Elsewhere, a Completed Operations provision included as an additional insured the organization “shown in the Schedule, but only with respect to liability for ‘bodily injury’ or ‘property damage’ caused, in whole or in part, by [Narway’s] work . . . performed for that additional insured and included in the ‘products-completed operations hazard.'” Finally, “products-completed operations hazard” was defined to mean “all ‘bodily injury’ . . . occurring away from the premises [Narway] owns or rents and arising out of [Narway’s] . . . work” except for, among other things, “work that has not yet been completed.”

Piece sought a defense but Atlantic refused. Atlantic contended Piece was – at most- an additional insured and the policy made clear that Atlantic had the right, but not the duty , to defend additional insureds.

Piece sued Atlantic seeking a judgment declaring that Atlantic had a duty to defend and indemnify Piece. Atlantic moved to dismiss Piece’s complaint.

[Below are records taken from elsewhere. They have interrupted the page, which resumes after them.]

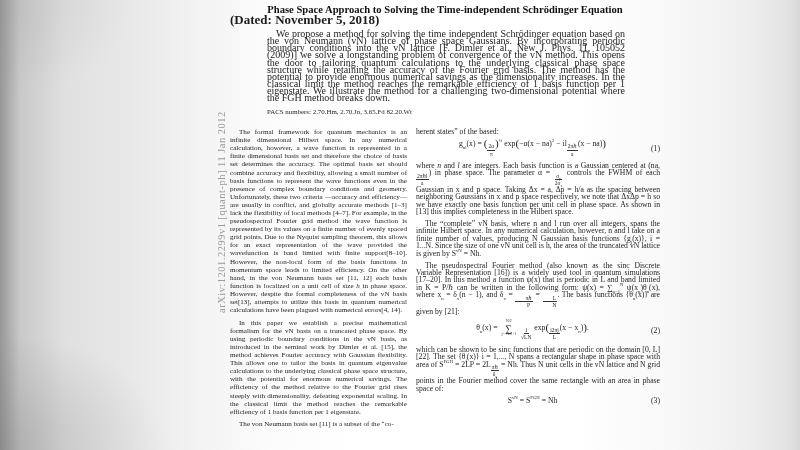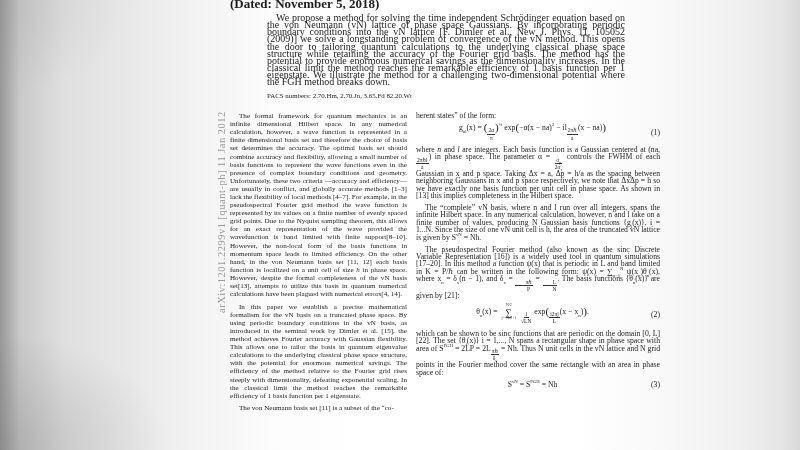--- a/index.html
+++ b/index.html
@@ -54,6 +54,7 @@
 <div class="arxiv-stamp">arXiv:1201.2299v1  [quant-ph]  11 Jan 2012</div>
 
 <div class="paper">
+  <div class="title">Phase Space Approach to Solving the Time-independent Schrödinger Equation</div>
   <div class="dated">(Dated: November 5, 2018)</div>
   <div class="abstract">We propose a method for solving the time independent Schrödinger equation based on the von Neumann (vN) lattice of phase space Gaussians. By incorporating periodic boundary conditions into the vN lattice [F. Dimler et al., New J. Phys. 11, 105052 (2009)] we solve a longstanding problem of convergence of the vN method. This opens the door to tailoring quantum calculations to the underlying classical phase space structure while retaining the accuracy of the Fourier grid basis. The method has the potential to provide enormous numerical savings as the dimensionality increases. In the classical limit the method reaches the remarkable efficiency of 1 basis function per 1 eigenstate. We illustrate the method for a challenging two-dimensional potential where the FGH method breaks down.</div>
   <div class="pacs">PACS numbers: 2.70.Hm, 2.70.Jn, 3.65.Fd 82.20.Wt</div>

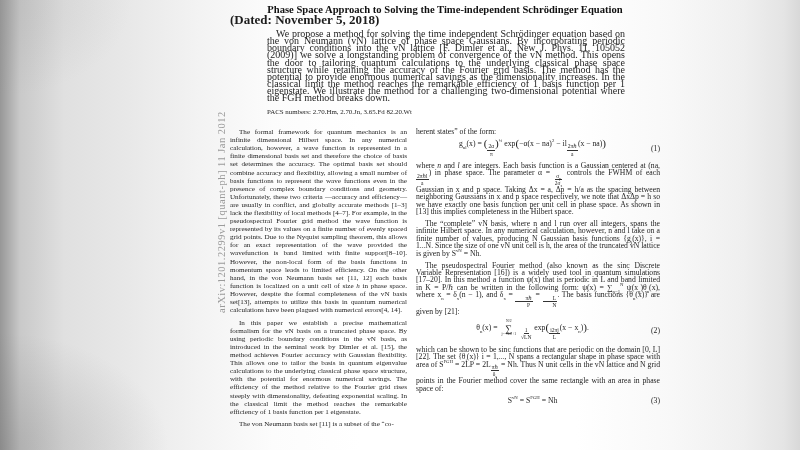--- a/index.html
+++ b/index.html
@@ -67,7 +67,7 @@
     </div>
     <div class="col-gap"></div>
     <div class="col col-right">
-      <p class="para">herent states” of the form:</p>
+      <p class="para">herent states” of the based:</p>
       <div class="equation">
         <span class="eq-body">g<sub>nl</sub>(x) = <span class="bp">(</span><span class="frac">
               <span class="num">2α</span>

Piece argued that it qualified as an insured because the Ongoing Operations provision included as an insured “the organization shown in the Schedule . . . with respect to liability caused, in whole or in party, by [Narway’s] ongoing operations.” According to Piece, Narway was still performing work for Piece when Dais was injured and thus Piece was an insured. Atlantic responded that the Ongoing Operations provision did not apply because the glass door was completed within the meaning of the policy at the time it allegedly collapsed onto Dais.

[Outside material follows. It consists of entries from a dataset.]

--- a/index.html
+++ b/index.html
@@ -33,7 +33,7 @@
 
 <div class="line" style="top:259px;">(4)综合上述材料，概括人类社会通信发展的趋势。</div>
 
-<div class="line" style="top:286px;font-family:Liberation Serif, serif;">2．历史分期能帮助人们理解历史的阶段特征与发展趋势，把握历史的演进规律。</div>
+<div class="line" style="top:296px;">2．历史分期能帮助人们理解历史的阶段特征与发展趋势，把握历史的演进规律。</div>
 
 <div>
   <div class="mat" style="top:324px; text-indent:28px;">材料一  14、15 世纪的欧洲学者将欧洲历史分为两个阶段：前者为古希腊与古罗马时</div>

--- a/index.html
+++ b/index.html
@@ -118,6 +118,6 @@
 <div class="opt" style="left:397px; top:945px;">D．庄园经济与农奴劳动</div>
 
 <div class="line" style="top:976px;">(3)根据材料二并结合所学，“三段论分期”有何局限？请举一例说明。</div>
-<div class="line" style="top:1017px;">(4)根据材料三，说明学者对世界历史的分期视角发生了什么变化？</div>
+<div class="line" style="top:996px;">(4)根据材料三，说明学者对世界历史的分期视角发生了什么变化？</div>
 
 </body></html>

The court determined it was clear from the pleadings that the glass door was completed within the meaning of hte policy at the time it collapsed onto Dais. Under the policy, Narway’s work was “deemed completed” “[w]hen that part of the work done at a job site has been put to its intended use by any person or organization other than another contractor of subcontractor working on the same project.” Because the door was completed at the time of the injury, the Completed Operations provision, not the Ongoing Operations provision, applied to Piece, an “additional insured.” Therefore, the motion to dismiss as to the duty to defend was dismissed with prejudice.

Seeking a declaration on the duty to indemnify was premature. Therefore, the motion to dismiss the claim for indemnity was dismissed without prejudice.